Shape Reconstruction from a short cell phone video, optimized in just a few minutes on a laptop CPU.
Fast, reliable shape reconstruction is an essential ingredient in many computer vision applications. Neural Radiance Fields demonstrated that photorealistic novel view synthesis is within reach, but was gated by performance requirements for fast reconstruction of real scenes and objects. Several recent approaches have built on alternative shape representations, in particular, 3D Gaussians. We develop extensions to prior work on differentiable rendering with 3D Gaussians, such as integrating differentiable optical flow, exporting watertight meshes and rendering per-ray normals. Additionally, we show how two of the recent methods are interoperable with each other. These reconstructions are quick, robust, and easily performed on GPU or CPU.

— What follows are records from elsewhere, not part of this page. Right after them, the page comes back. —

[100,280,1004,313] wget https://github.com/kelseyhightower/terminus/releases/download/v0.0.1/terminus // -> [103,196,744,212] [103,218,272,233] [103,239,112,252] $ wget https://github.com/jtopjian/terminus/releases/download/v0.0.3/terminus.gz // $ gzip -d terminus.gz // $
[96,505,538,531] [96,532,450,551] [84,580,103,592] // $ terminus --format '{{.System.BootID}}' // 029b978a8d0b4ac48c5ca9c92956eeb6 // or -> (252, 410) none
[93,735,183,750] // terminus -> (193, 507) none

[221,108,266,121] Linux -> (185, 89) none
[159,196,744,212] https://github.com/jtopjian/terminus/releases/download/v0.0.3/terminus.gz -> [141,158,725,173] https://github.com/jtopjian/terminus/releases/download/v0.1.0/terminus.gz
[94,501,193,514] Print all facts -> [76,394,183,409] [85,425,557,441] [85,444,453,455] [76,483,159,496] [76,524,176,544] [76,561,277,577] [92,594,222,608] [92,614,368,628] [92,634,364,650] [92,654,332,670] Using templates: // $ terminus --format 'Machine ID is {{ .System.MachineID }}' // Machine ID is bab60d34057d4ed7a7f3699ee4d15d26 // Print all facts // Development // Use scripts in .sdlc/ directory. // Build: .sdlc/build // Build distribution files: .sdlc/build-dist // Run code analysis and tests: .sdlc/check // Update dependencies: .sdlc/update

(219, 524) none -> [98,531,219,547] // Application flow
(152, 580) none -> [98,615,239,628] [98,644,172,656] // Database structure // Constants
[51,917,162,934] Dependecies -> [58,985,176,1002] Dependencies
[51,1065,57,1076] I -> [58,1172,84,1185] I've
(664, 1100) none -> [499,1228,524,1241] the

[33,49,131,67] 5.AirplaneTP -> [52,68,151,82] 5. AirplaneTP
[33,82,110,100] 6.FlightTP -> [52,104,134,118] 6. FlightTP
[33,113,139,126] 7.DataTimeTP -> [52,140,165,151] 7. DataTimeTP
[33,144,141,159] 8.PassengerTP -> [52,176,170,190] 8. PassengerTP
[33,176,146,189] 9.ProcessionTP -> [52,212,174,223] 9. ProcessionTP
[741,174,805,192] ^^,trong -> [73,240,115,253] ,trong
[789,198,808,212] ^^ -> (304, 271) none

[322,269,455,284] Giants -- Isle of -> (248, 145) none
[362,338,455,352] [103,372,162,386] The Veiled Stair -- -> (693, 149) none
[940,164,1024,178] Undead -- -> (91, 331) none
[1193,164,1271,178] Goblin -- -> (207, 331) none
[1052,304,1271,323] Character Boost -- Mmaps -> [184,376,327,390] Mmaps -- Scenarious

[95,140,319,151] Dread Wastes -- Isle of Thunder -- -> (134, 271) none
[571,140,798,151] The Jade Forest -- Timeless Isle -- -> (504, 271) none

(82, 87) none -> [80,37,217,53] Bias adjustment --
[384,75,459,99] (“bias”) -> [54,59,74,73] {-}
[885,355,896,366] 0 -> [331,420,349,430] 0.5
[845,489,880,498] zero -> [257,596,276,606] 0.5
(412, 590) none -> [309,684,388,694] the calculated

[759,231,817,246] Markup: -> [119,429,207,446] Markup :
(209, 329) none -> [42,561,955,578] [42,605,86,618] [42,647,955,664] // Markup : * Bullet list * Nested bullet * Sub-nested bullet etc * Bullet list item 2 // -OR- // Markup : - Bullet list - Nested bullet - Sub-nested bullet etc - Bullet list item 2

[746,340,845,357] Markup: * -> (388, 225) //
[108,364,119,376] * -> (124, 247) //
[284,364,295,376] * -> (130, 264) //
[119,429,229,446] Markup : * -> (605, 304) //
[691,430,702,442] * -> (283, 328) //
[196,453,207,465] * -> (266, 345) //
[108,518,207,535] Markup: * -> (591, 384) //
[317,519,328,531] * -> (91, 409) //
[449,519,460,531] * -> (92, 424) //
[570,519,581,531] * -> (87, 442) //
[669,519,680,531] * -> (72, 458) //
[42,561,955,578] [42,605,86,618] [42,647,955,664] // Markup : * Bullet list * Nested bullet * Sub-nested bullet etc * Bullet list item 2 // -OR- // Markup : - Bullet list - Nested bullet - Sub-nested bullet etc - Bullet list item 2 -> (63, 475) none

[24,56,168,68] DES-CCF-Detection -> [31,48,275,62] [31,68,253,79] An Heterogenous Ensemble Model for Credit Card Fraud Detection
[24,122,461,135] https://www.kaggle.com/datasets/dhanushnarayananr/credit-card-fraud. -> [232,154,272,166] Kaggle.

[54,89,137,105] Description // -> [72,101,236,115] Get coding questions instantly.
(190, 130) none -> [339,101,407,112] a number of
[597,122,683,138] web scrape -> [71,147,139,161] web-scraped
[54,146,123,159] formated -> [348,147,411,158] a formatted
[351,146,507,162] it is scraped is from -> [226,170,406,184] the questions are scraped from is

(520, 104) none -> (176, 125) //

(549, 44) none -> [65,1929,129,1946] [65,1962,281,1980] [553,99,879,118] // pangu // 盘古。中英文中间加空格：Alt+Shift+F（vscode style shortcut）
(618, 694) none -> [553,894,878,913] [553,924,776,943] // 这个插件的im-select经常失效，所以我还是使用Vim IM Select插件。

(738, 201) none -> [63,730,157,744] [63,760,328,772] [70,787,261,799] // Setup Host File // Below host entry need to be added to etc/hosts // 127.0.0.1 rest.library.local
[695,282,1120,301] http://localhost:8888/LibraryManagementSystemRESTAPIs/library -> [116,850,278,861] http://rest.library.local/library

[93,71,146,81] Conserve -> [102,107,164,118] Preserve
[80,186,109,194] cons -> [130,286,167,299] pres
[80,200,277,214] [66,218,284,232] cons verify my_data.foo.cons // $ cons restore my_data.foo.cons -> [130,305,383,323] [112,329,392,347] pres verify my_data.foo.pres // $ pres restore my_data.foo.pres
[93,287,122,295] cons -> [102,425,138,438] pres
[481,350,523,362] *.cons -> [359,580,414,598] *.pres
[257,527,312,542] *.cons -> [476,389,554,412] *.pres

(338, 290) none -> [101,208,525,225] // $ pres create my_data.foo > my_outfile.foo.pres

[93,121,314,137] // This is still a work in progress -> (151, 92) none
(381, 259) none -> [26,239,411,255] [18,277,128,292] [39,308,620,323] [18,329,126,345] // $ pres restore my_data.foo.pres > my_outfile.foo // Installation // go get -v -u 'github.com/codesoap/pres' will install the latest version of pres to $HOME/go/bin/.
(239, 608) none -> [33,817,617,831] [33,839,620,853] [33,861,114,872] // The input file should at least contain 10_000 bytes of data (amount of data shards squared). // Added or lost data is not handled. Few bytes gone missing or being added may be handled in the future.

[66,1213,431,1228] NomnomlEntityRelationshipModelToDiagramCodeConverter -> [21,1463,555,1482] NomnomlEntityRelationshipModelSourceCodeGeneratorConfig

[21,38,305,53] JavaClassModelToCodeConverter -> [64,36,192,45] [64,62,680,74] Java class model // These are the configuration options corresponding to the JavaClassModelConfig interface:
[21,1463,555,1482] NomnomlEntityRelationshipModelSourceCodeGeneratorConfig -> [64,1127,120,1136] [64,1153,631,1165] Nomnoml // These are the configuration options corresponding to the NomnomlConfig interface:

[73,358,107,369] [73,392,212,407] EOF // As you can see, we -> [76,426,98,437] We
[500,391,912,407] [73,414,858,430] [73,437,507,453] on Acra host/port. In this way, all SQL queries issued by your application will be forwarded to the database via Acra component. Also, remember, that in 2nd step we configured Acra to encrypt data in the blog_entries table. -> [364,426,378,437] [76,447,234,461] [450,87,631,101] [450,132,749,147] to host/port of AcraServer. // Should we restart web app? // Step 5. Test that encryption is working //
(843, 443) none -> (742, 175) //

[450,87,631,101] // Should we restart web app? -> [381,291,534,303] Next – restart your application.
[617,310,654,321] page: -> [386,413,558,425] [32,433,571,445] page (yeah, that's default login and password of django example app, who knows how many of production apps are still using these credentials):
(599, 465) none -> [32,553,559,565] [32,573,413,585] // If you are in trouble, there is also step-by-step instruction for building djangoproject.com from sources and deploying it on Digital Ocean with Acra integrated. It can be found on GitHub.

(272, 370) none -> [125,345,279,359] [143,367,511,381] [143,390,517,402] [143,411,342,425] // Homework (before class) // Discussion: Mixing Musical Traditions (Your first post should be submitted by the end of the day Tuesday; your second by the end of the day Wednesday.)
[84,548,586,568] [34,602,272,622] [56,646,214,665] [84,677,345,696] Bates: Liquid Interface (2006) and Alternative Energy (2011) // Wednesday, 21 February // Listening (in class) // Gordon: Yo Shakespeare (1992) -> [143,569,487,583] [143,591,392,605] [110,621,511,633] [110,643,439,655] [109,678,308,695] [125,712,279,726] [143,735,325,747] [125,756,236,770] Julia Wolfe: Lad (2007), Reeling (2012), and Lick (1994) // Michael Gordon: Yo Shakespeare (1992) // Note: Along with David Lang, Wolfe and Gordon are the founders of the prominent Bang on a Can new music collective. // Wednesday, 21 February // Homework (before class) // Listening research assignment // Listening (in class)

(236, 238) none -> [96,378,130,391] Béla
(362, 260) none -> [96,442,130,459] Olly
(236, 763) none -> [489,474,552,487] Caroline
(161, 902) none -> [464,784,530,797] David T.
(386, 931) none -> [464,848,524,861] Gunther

Additional examples of optimizing a shape reconstruction from a CO3D video sequence. Using forty 3D Gaussians.
Meshes can be exported and rendered in an external program like Blender.
The addition of differentiable optical flow can aid the reconstruction to produce more accurate shapes.
Both Fuzzy Metaballs and 3D Gaussian Splatting use 3D Gaussians as the underlying shape representations. Here we show a 3DGS reconstruction of the ficus tree, exported via our mesh exporting pipeline.